Perhaps this shouldn’t surprise us. The first CDs sounded worse than vinyl. Eventually, CD quality improved. Then MP3s came along and CDs sounded worse again.

This is the challenge for companies making audio products. Consumers seem unwilling to pay for significantly better sound. But good audio quality makes music listening so much richer and is integral to the experience of visual entertainment like games or movies.

The Possibility Of Augmented Audio

There’s been a lot of buzz around augmented reality. You hold up a smartphone camera (or look at the world through smart glasses) and digital features are superimposed over the image of the reality around you. Pokémon go was an example of this. A few years ago, an app was released that allowed you to find the train station exit you wanted just by holing up your phone and following the arrows – useful for making your way out of somewhere like Shinjuku station, with over 200 exits, 35 platforms, and more than 3.5 million passengers a day!

A similar thing can be done with audio.

Imagine yourself trying to listen to a conversation in a noisy environment. Maybe a loud restaurant, a busy conference, or even a crowded train station.
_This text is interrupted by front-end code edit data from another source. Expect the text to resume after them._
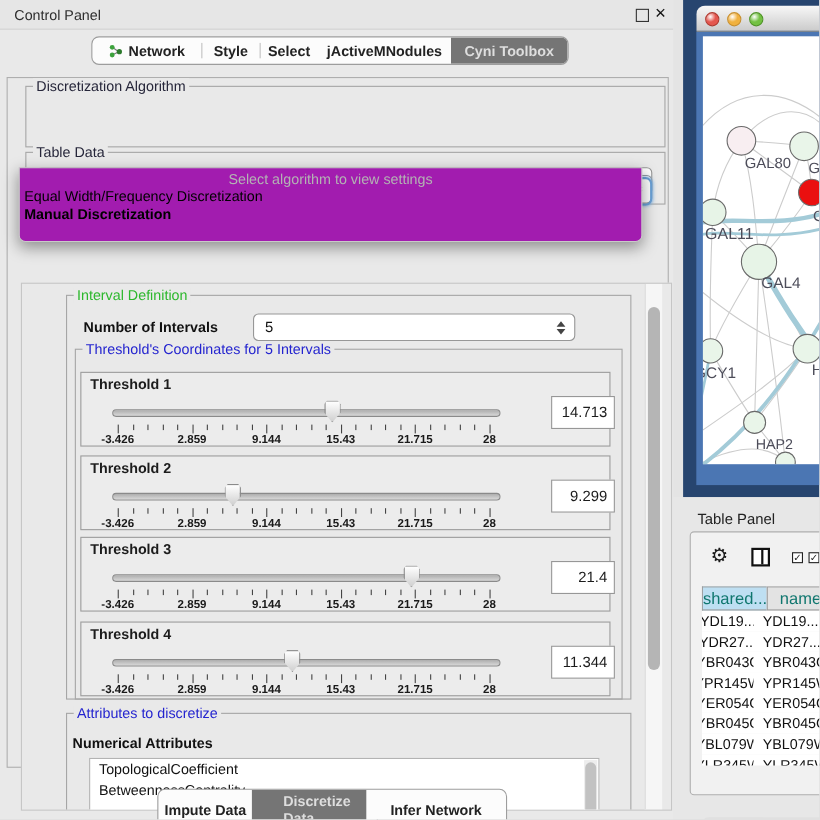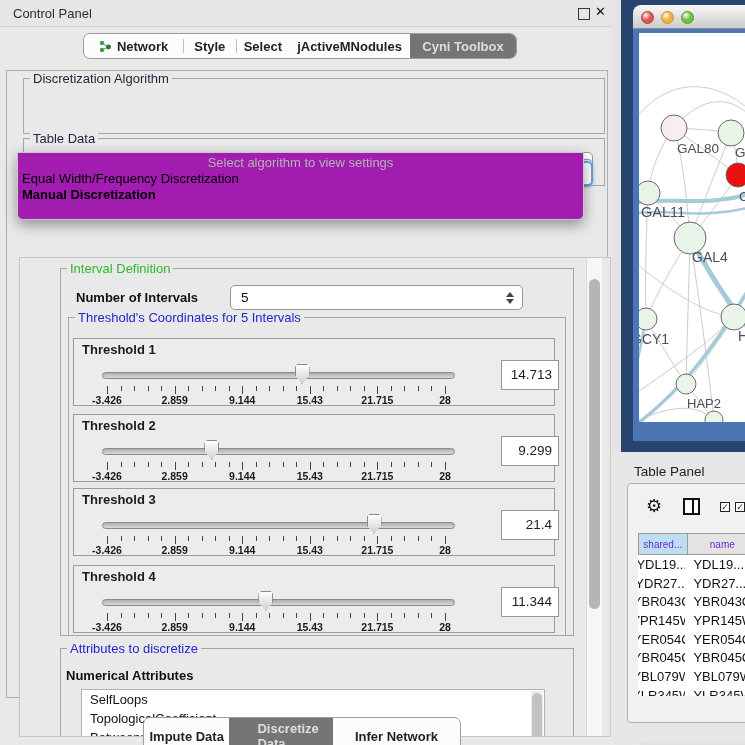--- a/index.html
+++ b/index.html
@@ -98,8 +98,8 @@
        font-size:9px;line-height:8px;text-align:center;color:#222;background:#fff;}
   #tp-table{position:absolute;left:10px;top:49px;width:120px;height:163px;overflow:hidden;}
   .th-row{display:flex;height:22px;}
-  .th{box-sizing:border-box;border:1px solid #9b9b9b;font-size:10px;display:flex;align-items:center;
-      justify-content:center;color:#6d28d9;}
+  .th{box-sizing:border-box;border:1px solid #9b9b9b;font-size:15px;display:flex;align-items:center;
+      justify-content:center;color:#0f766e;}
   .th.c1{width:75px;background:#bedff2;border-right:none;}
   .th.c2{width:110px;background:#e3e3e3;}
   .td-row{display:flex;height:18.7px;background:#fff;}

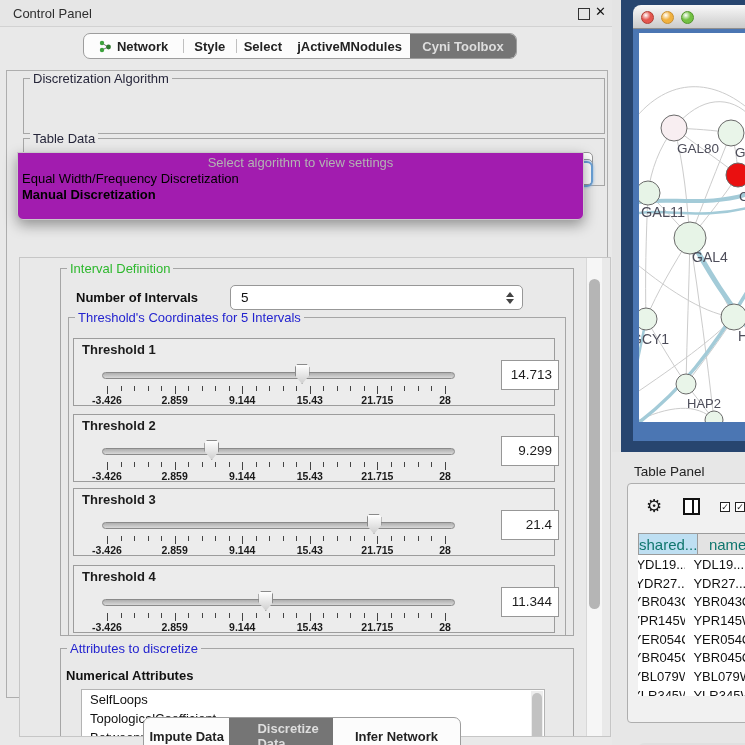--- a/index.html
+++ b/index.html
@@ -356,7 +356,6 @@
         </div>
         <span class="nlabel" style="left:46px;top:410px;">Numerical Attributes</span>
         <div id="attr-list">
-          <span class="attr-item">SelfLoops</span>
             <span class="attr-item">TopologicalCoefficient</span>
             <span class="attr-item">BetweennessCentrality</span>
             <div id="attr-scroll">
What if your headphones could listen and separate out the sound of the people close to you and filter out the noise in the background?
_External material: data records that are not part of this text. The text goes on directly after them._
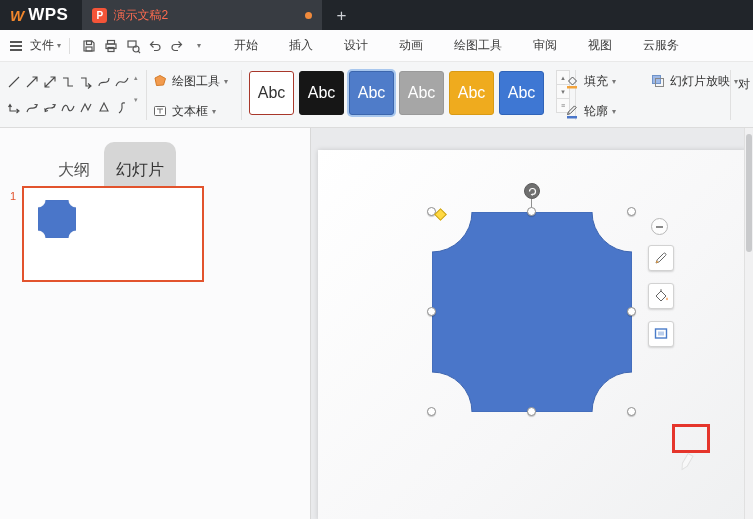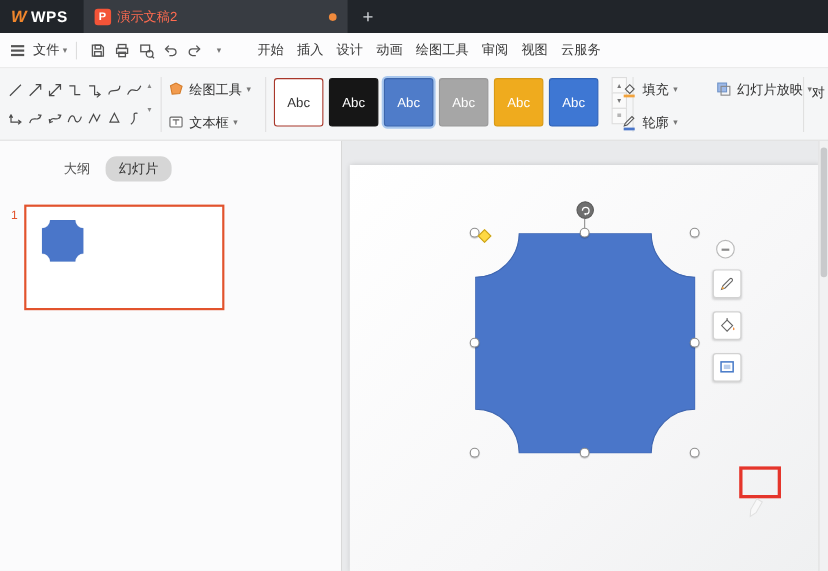--- a/index.html
+++ b/index.html
@@ -10,7 +10,7 @@
   .titlebar { position:absolute; left:0; top:0; width:753px; height:30px; background:#21252a; display:flex; align-items:center; }
   .brand { display:flex; align-items:center; gap:4px; padding:0 14px 0 10px; }
   .brand-mark { color:#f0862c; font-weight:bold; font-style:italic; font-size:15px; }
-  .brand-text { color:#ffffff; font-size:14px; font-weight:bold; letter-spacing:.5px; }
+  .brand-text { color:#ffffff; font-size:17px; font-weight:bold; letter-spacing:.5px; }
   .doc-tab { height:30px; width:240px; background:#383c42; display:flex; align-items:center; padding:0 10px; gap:6px; cursor:pointer; }
   .file-badge { width:15px; height:15px; background:#f45438; color:#fff; border-radius:3px; font-size:10px; font-weight:bold; display:flex; align-items:center; justify-content:center; }
   .doc-title { color:#ff6b50; font-size:12px; white-space:nowrap; }

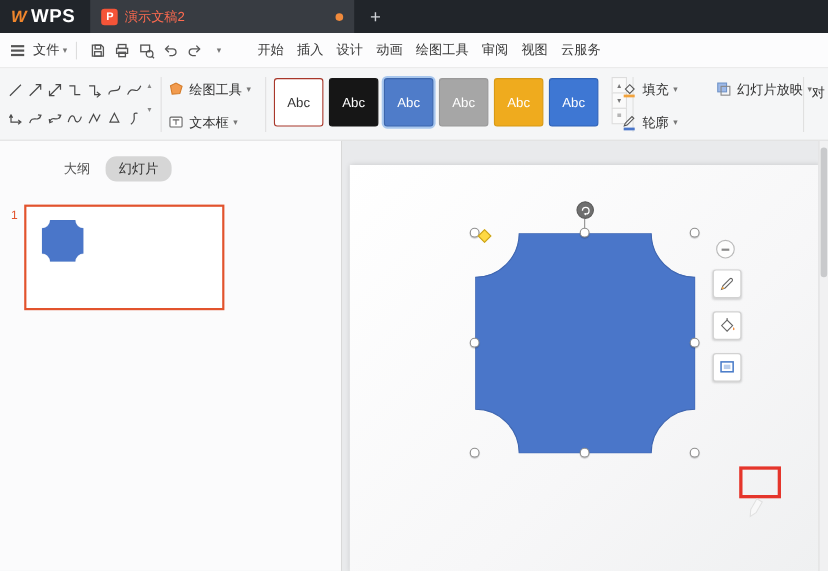--- a/index.html
+++ b/index.html
@@ -26,7 +26,7 @@
   .vdiv { width:1px; height:16px; background:#ddd; margin:0 8px; }
   .qbtn { width:22px; height:22px; display:flex; align-items:center; justify-content:center; cursor:pointer; }
   .qbtn svg { stroke:#555; fill:none; stroke-width:1.2; }
-  .menu-tabs { display:flex; gap:12px; margin-left:24px; }
+  .menu-tabs { display:flex; gap:31px; margin-left:24px; }
   .menu-tab { cursor:pointer; white-space:nowrap; }
   .draw-pill { margin-left:auto; margin-right:3px; background:#ee8136; color:#fff; padding:4px 13px; border-radius:13px; font-size:12px; cursor:pointer; white-space:nowrap; }
 

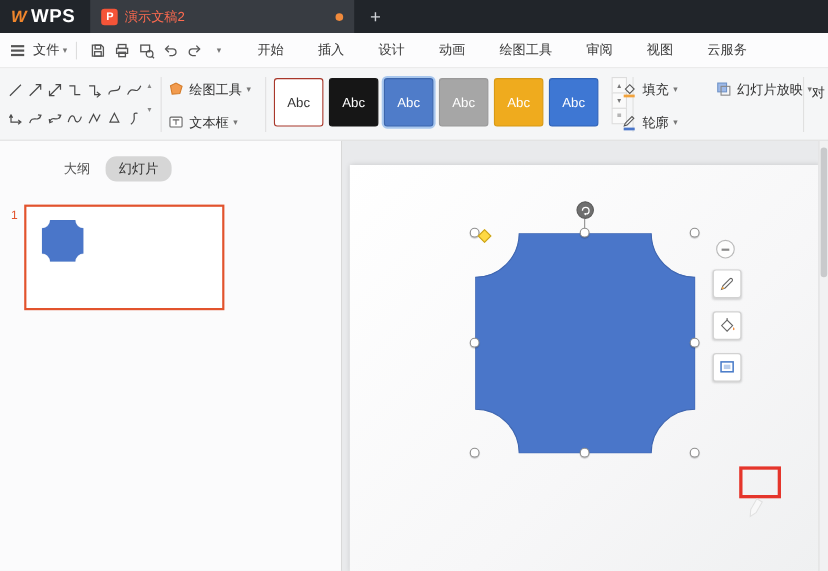--- a/index.html
+++ b/index.html
@@ -43,7 +43,7 @@
   .grp-fill { left:564px; top:8px;text-align:center; }
   .grp-fp { left:650px; top:8px; }
   .gallery { position:absolute; left:249px; top:9px; display:flex; gap:5px; }
-  .tile { width:45px; height:44px; border:1px solid #ccc; border-radius:3px; display:flex; align-items:center; justify-content:center; font-size:12px; background:#fff; cursor:pointer; }
+  .tile { width:45px; height:44px; border:1px solid #ccc; border-radius:3px; display:flex; align-items:center; justify-content:center; font-size:16px; background:#fff; cursor:pointer; }
   .tile.selected { box-shadow:0 0 0 2px #a8c7ee; }
   .gal-strip { position:absolute; left:556px; top:9px; width:14px; display:flex; flex-direction:column; }
   .gal-btn { height:15px; display:flex; align-items:center; justify-content:center; font-size:7px; color:#777; border:1px solid #ddd; background:#fafafa; margin-top:-1px; cursor:pointer; }

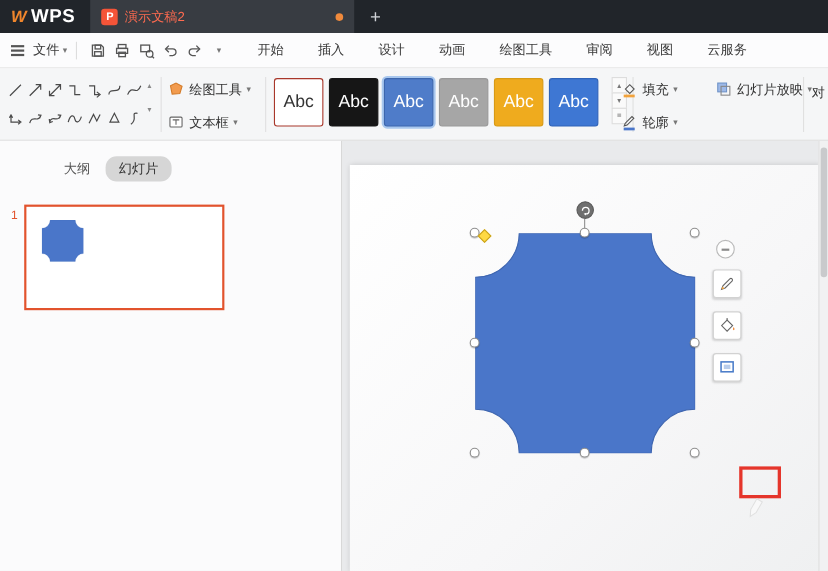--- a/index.html
+++ b/index.html
@@ -51,7 +51,7 @@
 
   
   .sidebar { position:absolute; left:0; top:128px; width:311px; height:391px; background:#fbfbfc; border-right:1px solid #d8d8d8; }
-  .panel-tabs { position:absolute; left:58px; top:14px; display:flex; gap:14px; font-size:12px; color:#555; align-items:center; }
+  .panel-tabs { position:absolute; left:58px; top:14px; display:flex; gap:14px; font-size:16px; color:#555; align-items:center; }
   .slides-pill { background:#d6d6d6; border-radius:10px; padding:3px 12px; color:#333; cursor:pointer; }
   .outline-tab { cursor:pointer; padding:3px 0; }
   .slide-num { position:absolute; left:10px; top:62px; color:#e2532d; font-size:11px; }

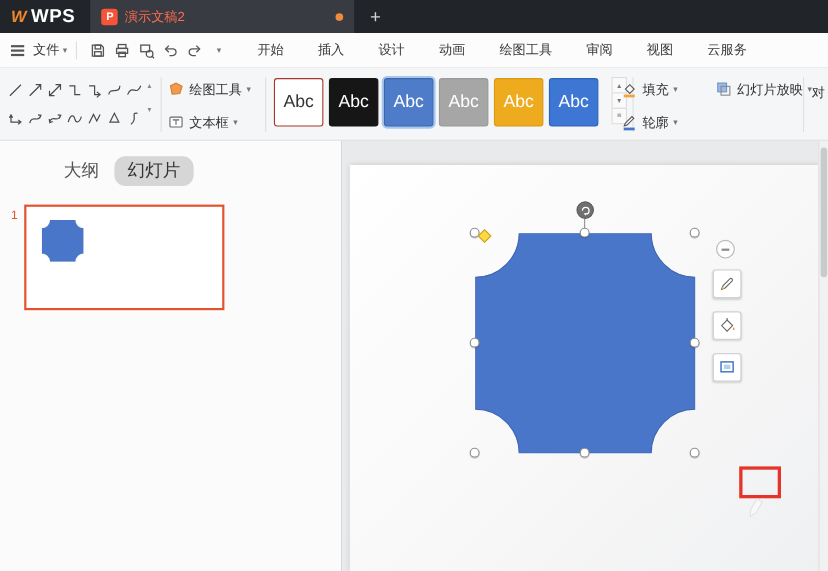--- a/index.html
+++ b/index.html
@@ -52,7 +52,7 @@
   
   .sidebar { position:absolute; left:0; top:128px; width:311px; height:391px; background:#fbfbfc; border-right:1px solid #d8d8d8; }
   .panel-tabs { position:absolute; left:58px; top:14px; display:flex; gap:14px; font-size:16px; color:#555; align-items:center; }
-  .slides-pill { background:#d6d6d6; border-radius:10px; padding:3px 12px; color:#333; cursor:pointer; }
+  .slides-pill { background:#d6d6d6; border-radius:10px; padding:18px 12px; color:#333; cursor:pointer; }
   .outline-tab { cursor:pointer; padding:3px 0; }
   .slide-num { position:absolute; left:10px; top:62px; color:#e2532d; font-size:11px; }
   .thumb { position:absolute; left:22px; top:58px; width:182px; height:96px; background:#fff; border:2px solid #e2532d; cursor:pointer; }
This feels as urgent now as it did for DuPont in his boardroom nearly a hundred years ago.

The tech that makes spatial audio possible can also make this kind of augmented audio possible. And while $500 for a pair of headphones might seem expensive, it’s nothing compared to the cost of making a physical space sound good.

The Cost of Good Audio Environments

I spent nearly as much as the cost of a small car on sound treatment for my studio in Tokyo. This didn’t make the room “soundproof” as most people think of it. But it did make it sound very good. Quiet, when nothing was playing. Super detailed, when the music started. And that wasn’t a lot of money for sound treatment. It was the basics.

But this is the thing about good sound: you start with the room. If we built offices and classrooms properly, then we’d start with making them acoustically optimal for the most important sound in them – the human voice.

But it would make building more expensive.

Many of the spaces we live in, work in, and travel through are far from optimal. They are noisy. They make for poor spaces to listen to music in, watch films, or sometimes even have conversations.

So it’s not hard to see why high-end headphones and spatial audio could be popular.

I would guess that’s what Apple are betting on. Given how important good sound is. And how joyous and liberating music can be.